Thread: XLogArchivingActive

XLogArchivingActive

From
Andreas Pflug
Date:
Currently, WAL files will be archived as soon as archive_command is set.  IMHO, this is not desirable if no permanent
backupis wanted, but only 
 
scheduled online backup because; it will flood the wal_archive 
destination with files that will never be used.

I propose to introduce a GUC "permanent_archiving" or so, to select 
whether wal archiving happens permanently or only when a backup is in 
progress (i.e. between pg_start_backup and pg_stop_backup).


Regards,
Andreas


Re: XLogArchivingActive

From
Tom Lane
Date:
Andreas Pflug <pgadmin@pse-consulting.de> writes:
> I propose to introduce a GUC "permanent_archiving" or so, to select 
> whether wal archiving happens permanently or only when a backup is in 
> progress (i.e. between pg_start_backup and pg_stop_backup).

This is silly.  Why not just turn archiving on and off?
        regards, tom lane


Re: XLogArchivingActive

From
Andreas Pflug
Date:
Tom Lane wrote:
> Andreas Pflug <pgadmin@pse-consulting.de> writes:
> 
>>I propose to introduce a GUC "permanent_archiving" or so, to select 
>>whether wal archiving happens permanently or only when a backup is in 
>>progress (i.e. between pg_start_backup and pg_stop_backup).
> 
> 
> This is silly.  Why not just turn archiving on and off?

Not quite. I want online backup, but no archiving. Currently, I have to 
edit postgresql.conf and SIGHUP to "turn on archiving" configuring a 
(hopefully) writable directory, do the backup, edit postgresql.conf and 
SIGHUP again. Not too convenient...

Regards,
Andreas


Re: XLogArchivingActive

From
Tom Lane
Date:
Andreas Pflug <pgadmin@pse-consulting.de> writes:
> Tom Lane wrote:
>> This is silly.  Why not just turn archiving on and off?

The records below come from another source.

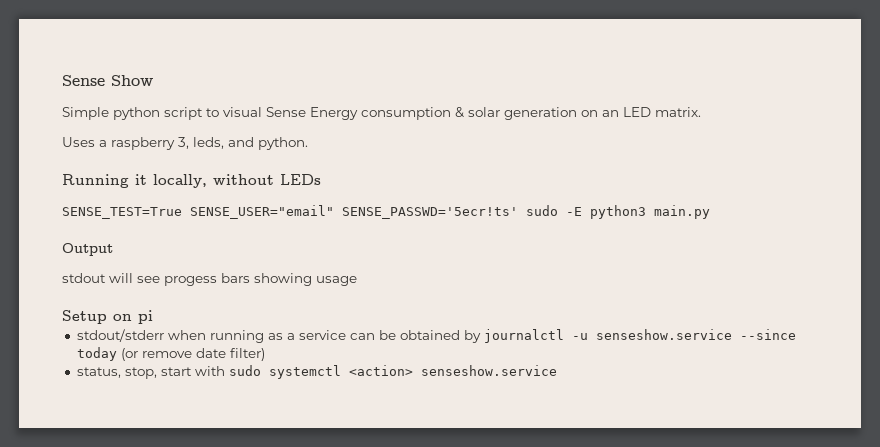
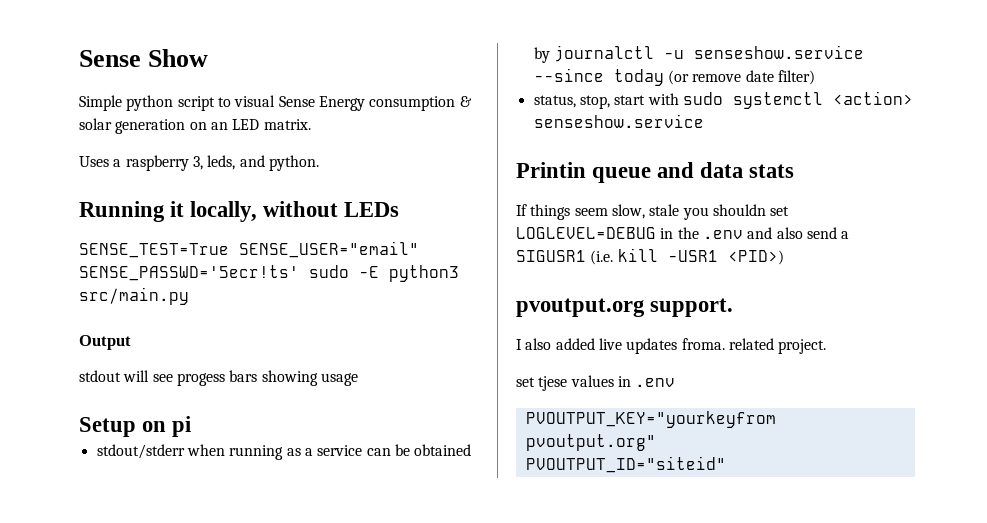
- SENSE_TEST=True SENSE_USER="email" SENSE_PASSWD='5ecr!ts' sudo -E python3 main.py
+ SENSE_TEST=True SENSE_USER="email" SENSE_PASSWD='5ecr!ts' sudo -E python3 src/main.py
+ Printin queue and data stats
+ If things seem slow, stale you shouldn set LOGLEVEL=DEBUG in the .env and also send a SIGUSR1 (i.e. kill -USR1 <PID>)
+ pvoutput.org support.
+ I also added live updates froma. related project.
+ set tjese values in .env
+ PVOUTPUT_KEY="yourkeyfrom pvoutput.org"
+ PVOUTPUT_ID="siteid"

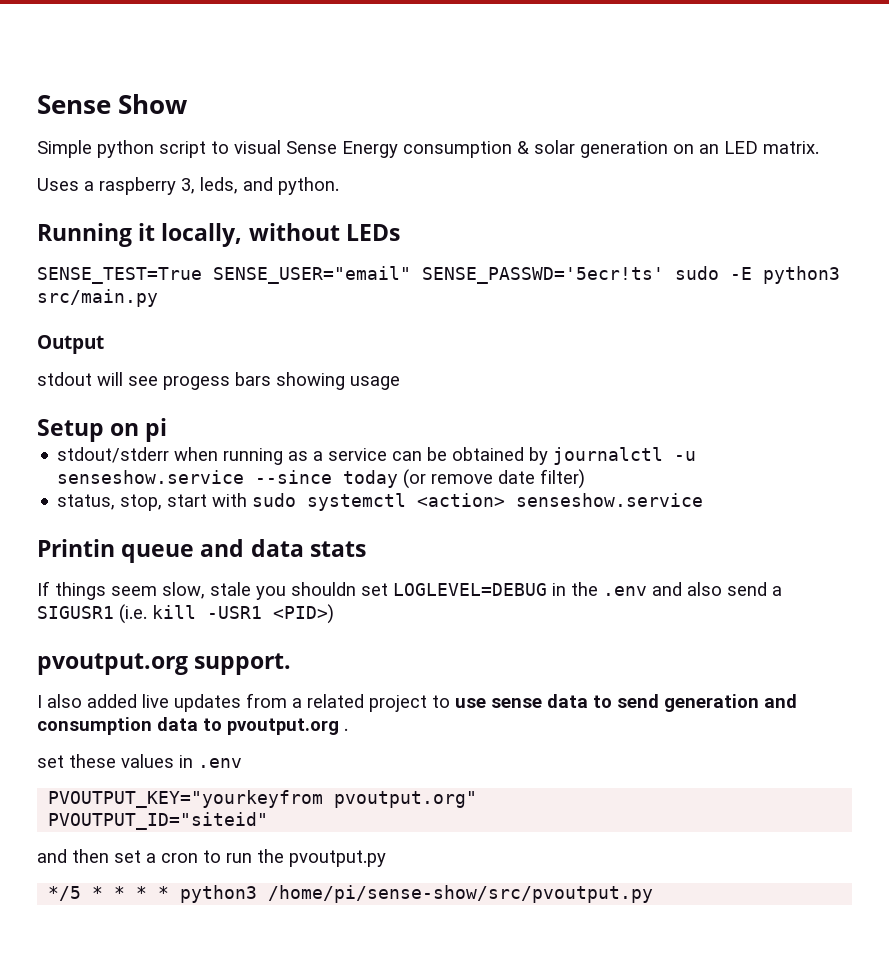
- I also added live updates froma. related project.
- set tjese values in .env
+ I also added live updates from a related project to use sense data to send generation and consumption data to pvoutput.org .
+ set these values in .env
+ and then set a cron to run the pvoutput.py
+ */5 * * * * python3 /home/pi/sense-show/src/pvoutput.py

> Not quite. I want online backup, but no archiving. Currently, I have to 
> edit postgresql.conf and SIGHUP to "turn on archiving" configuring a 
> (hopefully) writable directory, do the backup, edit postgresql.conf and 
> SIGHUP again. Not too convenient...

You don't get to count the edit/SIGHUP steps, because those would be the
same for any other GUC.

AFAICS you could get the effect by setting up an archive_command scriptsleep 100exit 1
so that the archiver will do nothing.

BTW, I don't actually understand why you want this at all.  If you're
not going to keep a continuing series of WAL files, you don't have any
PITR capability.  What you're proposing seems like a bulky, unportable,
hard-to-use equivalent of pg_dump.  Why not use pg_dump?
        regards, tom lane


Re: XLogArchivingActive

From
Andreas Pflug
Date:
Tom Lane wrote:
> Andreas Pflug <pgadmin@pse-consulting.de> writes:
> 
>>Tom Lane wrote:
>>
>>>This is silly.  Why not just turn archiving on and off?
> 
> 
>>Not quite. I want online backup, but no archiving. Currently, I have to 
>>edit postgresql.conf and SIGHUP to "turn on archiving" configuring a 
>>(hopefully) writable directory, do the backup, edit postgresql.conf and 
>>SIGHUP again. Not too convenient...
> 
> 
> You don't get to count the edit/SIGHUP steps, because those would be the
> same for any other GUC.

That's right, but my proposal would implicitely switch on archiving 
while backup is in progress, thus explicitely enabling/disabling 
archiving wouldn't be necessary.
> 
> AFAICS you could get the effect by setting up an archive_command script
>     sleep 100
>     exit 1
> so that the archiver will do nothing.

Doesn't WAL expect the WAL files already archived to be recyclable, so 
they could get overwritten in the pg_xlog dir while backup is running? 
Additionally, the doc recommends omitting pg_xlog from the file level 
backup, so a restart would need the archived wal files, no?


> 
> BTW, I don't actually understand why you want this at all.  If you're
> not going to keep a continuing series of WAL files, you don't have any
> PITR capability.  What you're proposing seems like a bulky, unportable,
> hard-to-use equivalent of pg_dump.  Why not use pg_dump?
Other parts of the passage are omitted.